◆ **Raw data**
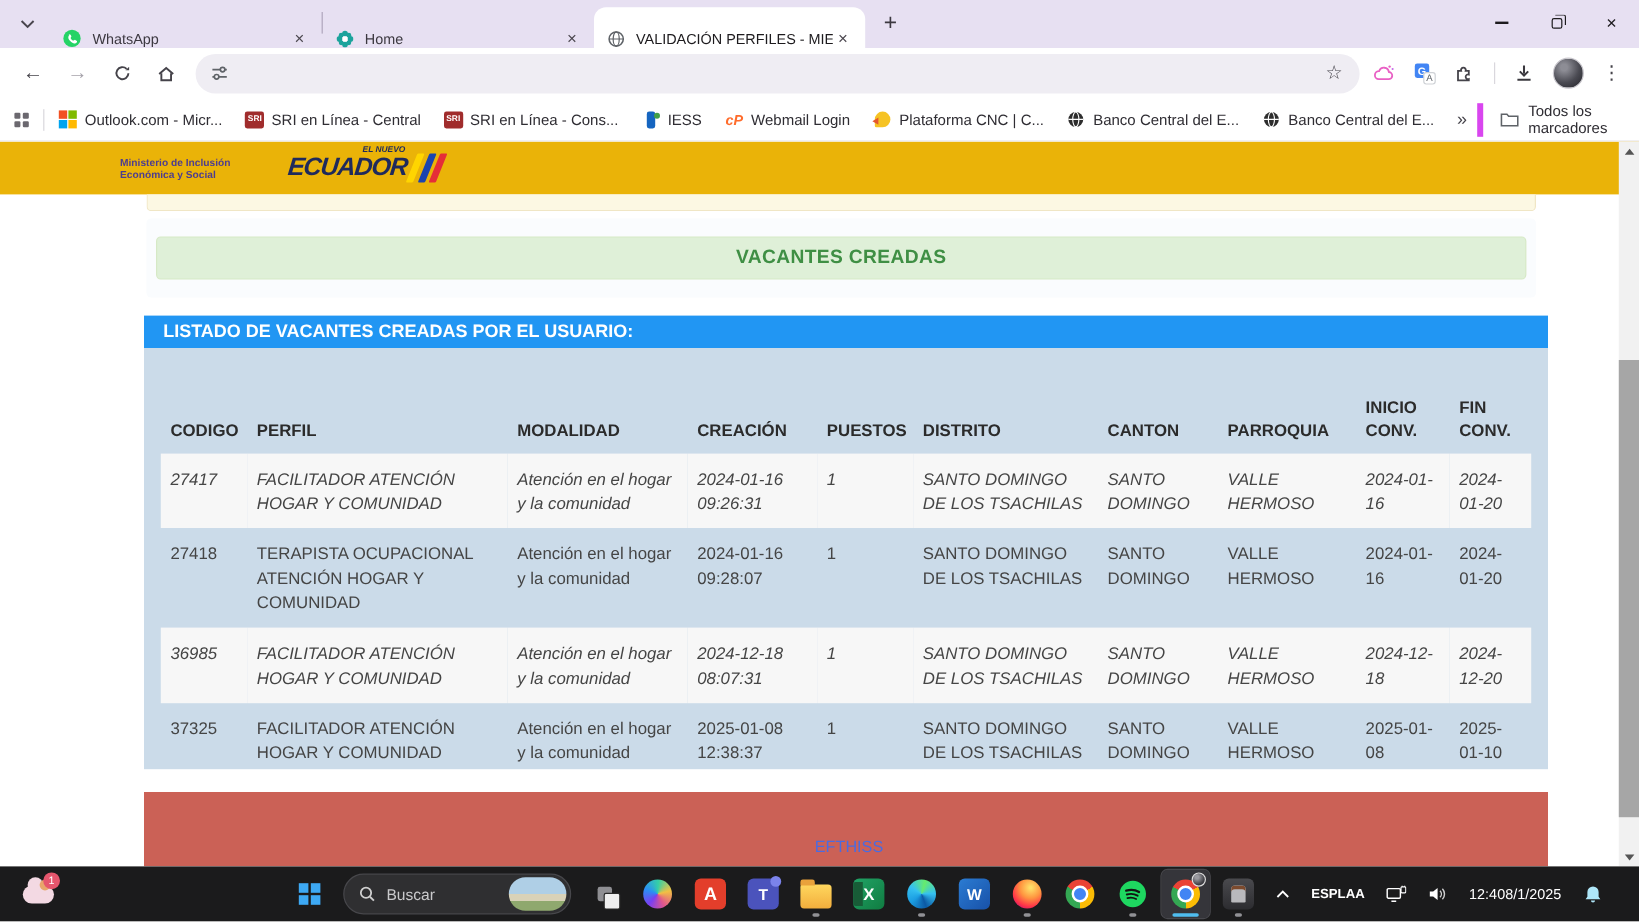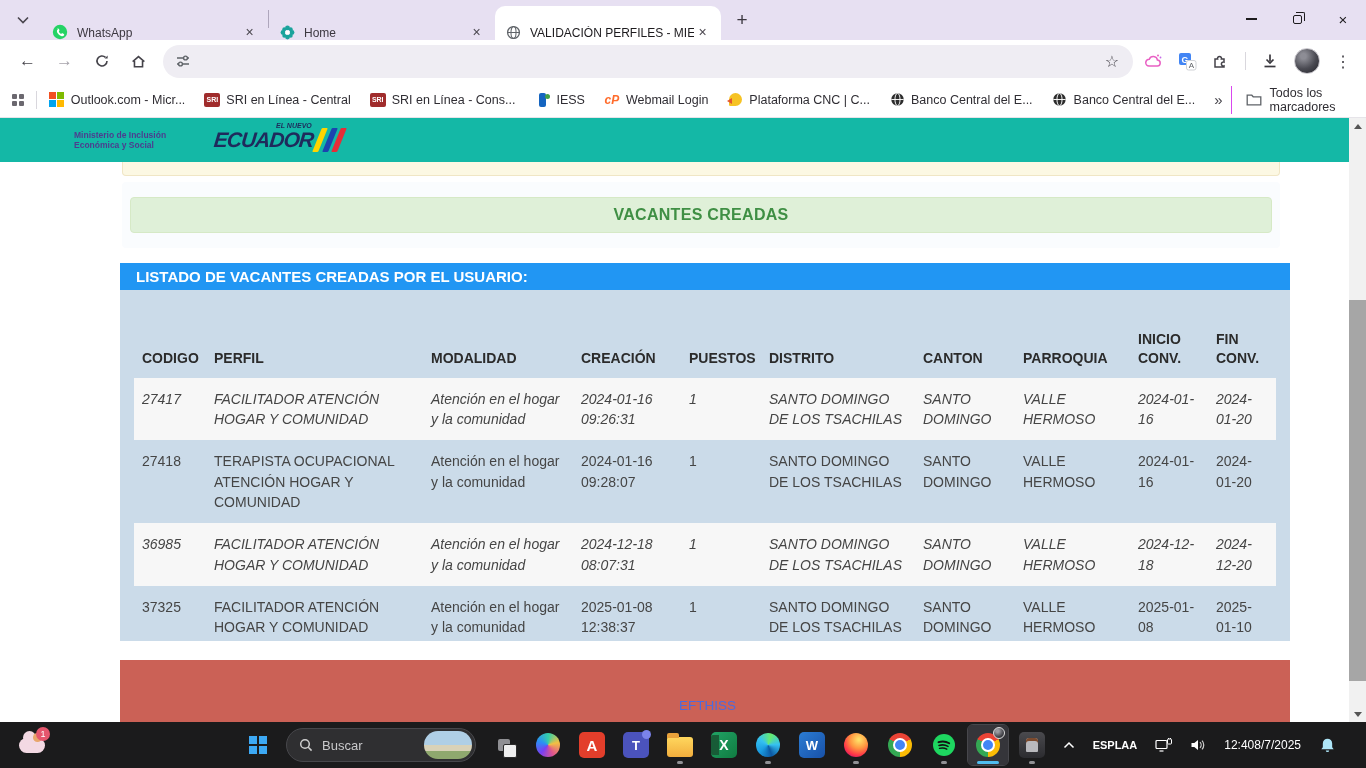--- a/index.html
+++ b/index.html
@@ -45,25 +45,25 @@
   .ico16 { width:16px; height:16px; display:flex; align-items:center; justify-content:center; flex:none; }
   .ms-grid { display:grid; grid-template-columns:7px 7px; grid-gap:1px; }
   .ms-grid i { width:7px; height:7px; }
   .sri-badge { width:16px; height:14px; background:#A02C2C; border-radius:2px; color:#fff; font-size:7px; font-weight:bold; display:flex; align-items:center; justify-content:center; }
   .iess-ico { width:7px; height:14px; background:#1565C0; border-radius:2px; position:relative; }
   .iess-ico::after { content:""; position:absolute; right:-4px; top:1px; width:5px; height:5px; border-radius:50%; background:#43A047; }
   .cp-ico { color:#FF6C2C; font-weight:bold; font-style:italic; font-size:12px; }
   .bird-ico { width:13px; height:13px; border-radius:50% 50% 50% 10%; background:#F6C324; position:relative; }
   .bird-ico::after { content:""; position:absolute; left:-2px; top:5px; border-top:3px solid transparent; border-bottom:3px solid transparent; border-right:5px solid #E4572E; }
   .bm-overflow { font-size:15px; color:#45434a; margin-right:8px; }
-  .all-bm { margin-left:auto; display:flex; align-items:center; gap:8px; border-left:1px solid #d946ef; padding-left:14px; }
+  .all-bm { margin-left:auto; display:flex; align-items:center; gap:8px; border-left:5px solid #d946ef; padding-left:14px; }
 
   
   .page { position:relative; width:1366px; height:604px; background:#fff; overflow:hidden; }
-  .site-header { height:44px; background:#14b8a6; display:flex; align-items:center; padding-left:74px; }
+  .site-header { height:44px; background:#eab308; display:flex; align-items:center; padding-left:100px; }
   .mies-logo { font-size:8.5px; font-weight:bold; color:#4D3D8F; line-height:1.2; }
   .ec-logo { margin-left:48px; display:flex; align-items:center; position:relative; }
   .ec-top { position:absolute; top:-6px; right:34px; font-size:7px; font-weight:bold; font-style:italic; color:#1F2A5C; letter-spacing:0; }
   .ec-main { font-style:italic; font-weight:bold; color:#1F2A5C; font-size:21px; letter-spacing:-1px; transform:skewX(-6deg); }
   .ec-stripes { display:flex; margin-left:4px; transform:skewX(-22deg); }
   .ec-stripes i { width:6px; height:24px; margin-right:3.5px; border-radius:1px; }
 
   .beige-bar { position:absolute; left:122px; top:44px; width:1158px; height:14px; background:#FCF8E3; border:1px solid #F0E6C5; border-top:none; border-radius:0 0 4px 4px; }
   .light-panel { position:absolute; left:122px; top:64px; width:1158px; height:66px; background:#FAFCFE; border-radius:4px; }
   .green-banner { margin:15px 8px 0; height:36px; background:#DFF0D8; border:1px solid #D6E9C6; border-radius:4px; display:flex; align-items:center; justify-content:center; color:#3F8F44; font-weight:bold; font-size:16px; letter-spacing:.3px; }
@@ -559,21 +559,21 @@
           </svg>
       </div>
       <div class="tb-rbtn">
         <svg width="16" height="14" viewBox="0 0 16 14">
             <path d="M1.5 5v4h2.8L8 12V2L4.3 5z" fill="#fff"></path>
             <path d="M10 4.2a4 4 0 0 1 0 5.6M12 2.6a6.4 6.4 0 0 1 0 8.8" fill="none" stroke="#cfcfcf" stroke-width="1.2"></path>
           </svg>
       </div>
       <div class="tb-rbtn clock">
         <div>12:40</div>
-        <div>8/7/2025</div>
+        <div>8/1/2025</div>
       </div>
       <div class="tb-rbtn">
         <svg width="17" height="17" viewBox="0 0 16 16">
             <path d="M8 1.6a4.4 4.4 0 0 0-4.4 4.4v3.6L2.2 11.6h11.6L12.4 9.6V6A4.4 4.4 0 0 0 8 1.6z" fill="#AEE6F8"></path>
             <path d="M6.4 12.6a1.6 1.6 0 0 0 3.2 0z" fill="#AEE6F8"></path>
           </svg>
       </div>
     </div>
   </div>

* * *

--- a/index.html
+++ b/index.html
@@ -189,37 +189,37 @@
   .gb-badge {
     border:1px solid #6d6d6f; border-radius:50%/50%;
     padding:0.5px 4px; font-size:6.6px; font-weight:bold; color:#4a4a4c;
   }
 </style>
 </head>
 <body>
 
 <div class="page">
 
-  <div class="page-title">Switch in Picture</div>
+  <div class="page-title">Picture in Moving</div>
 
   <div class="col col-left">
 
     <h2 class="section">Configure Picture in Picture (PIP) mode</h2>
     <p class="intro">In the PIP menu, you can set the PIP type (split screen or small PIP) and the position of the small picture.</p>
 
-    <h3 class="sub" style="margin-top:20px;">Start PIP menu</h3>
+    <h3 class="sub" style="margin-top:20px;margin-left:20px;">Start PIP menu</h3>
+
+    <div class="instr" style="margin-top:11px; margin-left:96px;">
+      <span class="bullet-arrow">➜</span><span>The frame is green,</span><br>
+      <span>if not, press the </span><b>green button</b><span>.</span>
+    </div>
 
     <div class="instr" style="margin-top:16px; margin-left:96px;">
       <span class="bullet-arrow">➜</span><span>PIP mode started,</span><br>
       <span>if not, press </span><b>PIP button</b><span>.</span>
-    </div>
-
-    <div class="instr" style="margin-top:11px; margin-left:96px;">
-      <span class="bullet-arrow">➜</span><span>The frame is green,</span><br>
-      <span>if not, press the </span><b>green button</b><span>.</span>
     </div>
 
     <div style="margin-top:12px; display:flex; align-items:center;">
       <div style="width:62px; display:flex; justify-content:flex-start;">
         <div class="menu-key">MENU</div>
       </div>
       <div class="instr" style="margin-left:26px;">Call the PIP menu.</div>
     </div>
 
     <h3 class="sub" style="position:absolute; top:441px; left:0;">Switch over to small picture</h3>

◆ **Problem requirements**
Beginning at the line with "position:absolute; left:122px; top:64px;" and ending at the line with "-559,21 +559,21 @@", reproduce each line of the data above exactly, and add no other lines.

◆ **Answer to the exercise**
   .light-panel { position:absolute; left:122px; top:64px; width:1158px; height:66px; background:#FAFCFE; border-radius:4px; }
   .green-banner { margin:15px 8px 0; height:36px; background:#DFF0D8; border:1px solid #D6E9C6; border-radius:4px; display:flex; align-items:center; justify-content:center; color:#3F8F44; font-weight:bold; font-size:16px; letter-spacing:.3px; }
@@ -559,21 +559,21 @@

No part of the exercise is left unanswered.